Rarotonga Staff God - Sotheby’s London, Paris, 24 June 1992, lot 53
Dream Piece #14
Rarotonga Staff God
Sotheby’s London, Paris, 24 June 1992, lot 53
I know it’s shameful, but it has taken me 20 years to fully appreciate the rarity and importance of Polynesian figurative art. Back in the day when my focus was almost entirely on New Guinea, I would have looked at this Rarotonga staff god coolly and detached and said, ‘yeah, that is very beautiful.’ Now with a couple decades of experience, I look at this piece with fire in my belly and lust in my eye--tempered only by a taint of despair knowing such a figure, like the supermodel Cindy Crawford of my youth, is probably forever out of reach.
Nonetheless, let’s take a close look at the gorgeous god before us. The highly stylized wedge-shaped head tilts slightly forward with a calm, serene demeanor. The precise geometric arcs and lines of the face have a masterly precision about them as if intentionally elevating and perfecting nature. The aesthetic restraint and perfection is abandoned below the face as the alternating smaller male and female figures seem complex, busy and inexorably connected to one another--which makes sense as they are said to represent direct ancestors of the original owner of the Atua staff god.
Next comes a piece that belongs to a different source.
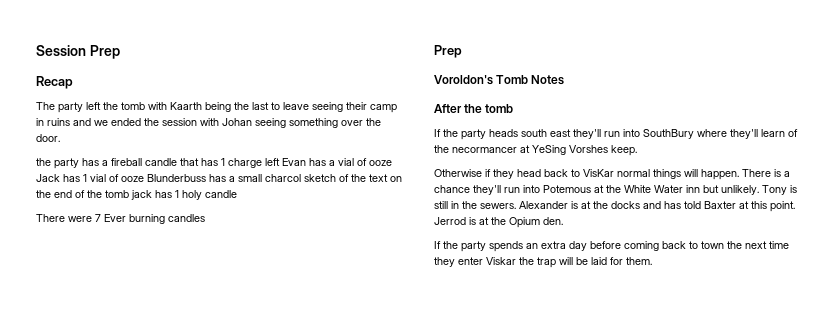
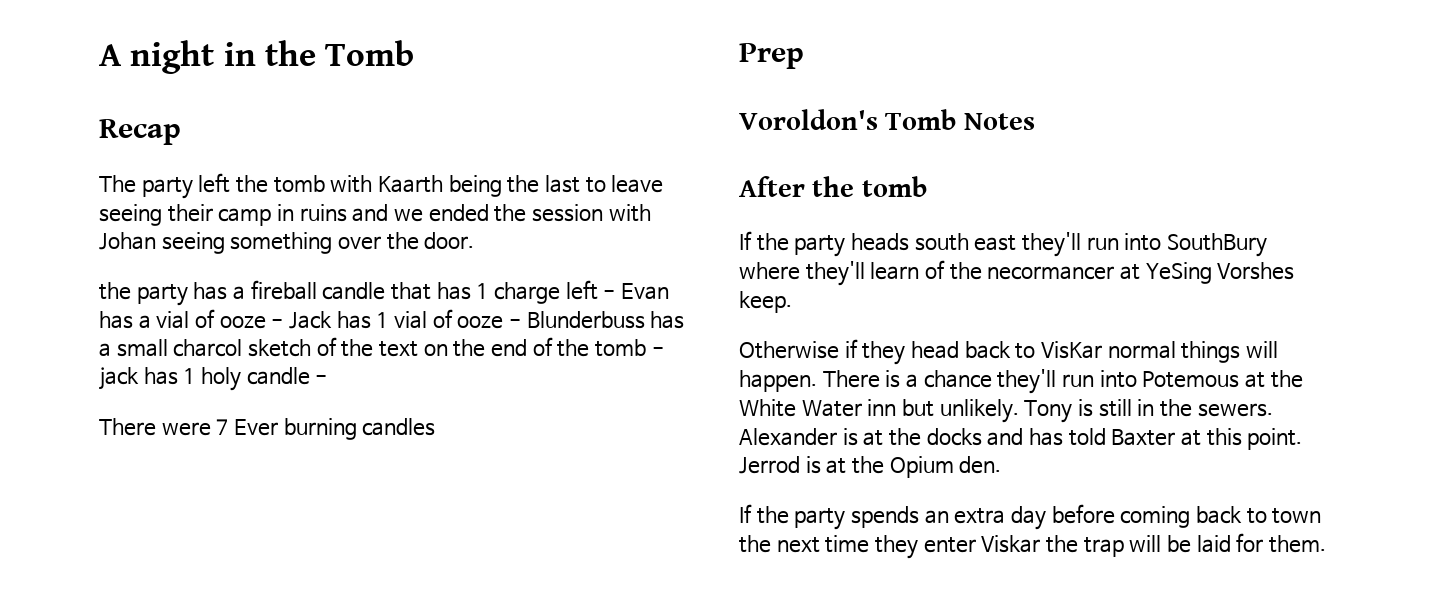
- Session Prep
+ A night in the Tomb
- the party has a fireball candle that has 1 charge left Evan has a vial of ooze Jack has 1 vial of ooze Blunderbuss has a small charcol sketch of the text on the end of the tomb jack has 1 holy candle
+ the party has a fireball candle that has 1 charge left - Evan has a vial of ooze - Jack has 1 vial of ooze - Blunderbuss has a small charcol sketch of the text on the end of the tomb - jack has 1 holy candle -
Polynesian god figures are extremely rare. While one sees a steady stream of Easter Island moai kavakava at auction—that range from the dubious authentic to true masterpieces--such a Rarotonga staff god as the present example might come up once in your collecting life. Back in June of 1992 this piece sold for 220,000 British pounds which was roughly $389,000 at the time or in today’s dollars about $820,000—so real money and well out of reach of most mortals. Today, if this figure happened to show up on the market, I would have to think it would fetch in excess of $5 million—and as I say this, I can almost see my colleagues at Christie’s and Sotheby’s shaking their heads at the naïve modesty of my estimate.